§ **Task item**:
Repeat the records word for word, excluding any picture.
==== Supplied data
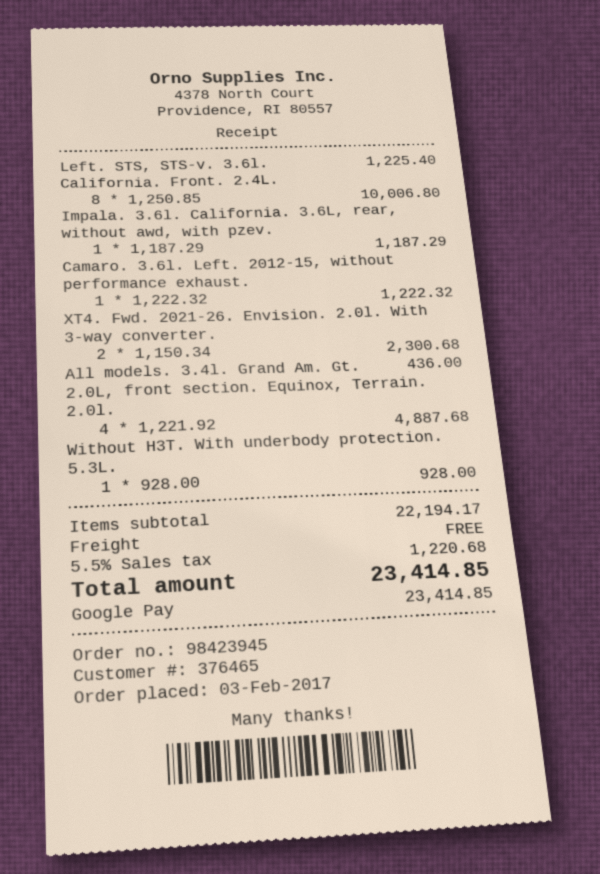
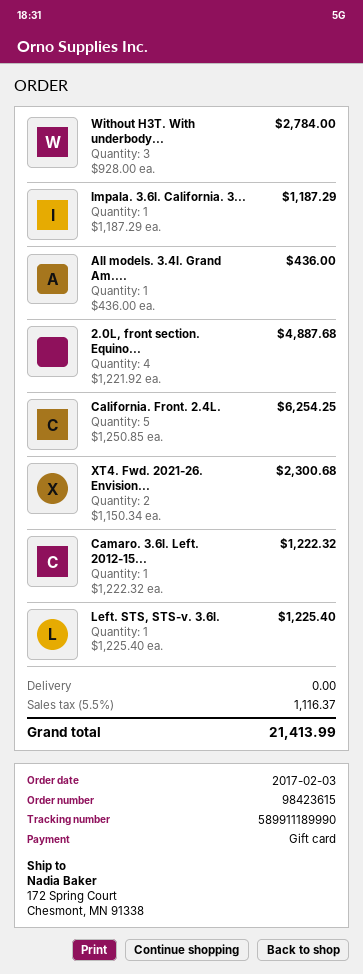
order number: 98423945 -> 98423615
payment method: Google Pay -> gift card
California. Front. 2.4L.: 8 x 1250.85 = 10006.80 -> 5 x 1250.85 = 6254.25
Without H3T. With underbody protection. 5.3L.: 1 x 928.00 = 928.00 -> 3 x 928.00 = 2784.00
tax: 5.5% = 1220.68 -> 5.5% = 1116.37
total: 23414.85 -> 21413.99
========
§ **Result for this task**:
order number: 98423945 -> 98423615
payment method: Google Pay -> gift card
California. Front. 2.4L.: 8 x 1250.85 = 10006.80 -> 5 x 1250.85 = 6254.25
Without H3T. With underbody protection. 5.3L.: 1 x 928.00 = 928.00 -> 3 x 928.00 = 2784.00
tax: 5.5% = 1220.68 -> 5.5% = 1116.37
total: 23414.85 -> 21413.99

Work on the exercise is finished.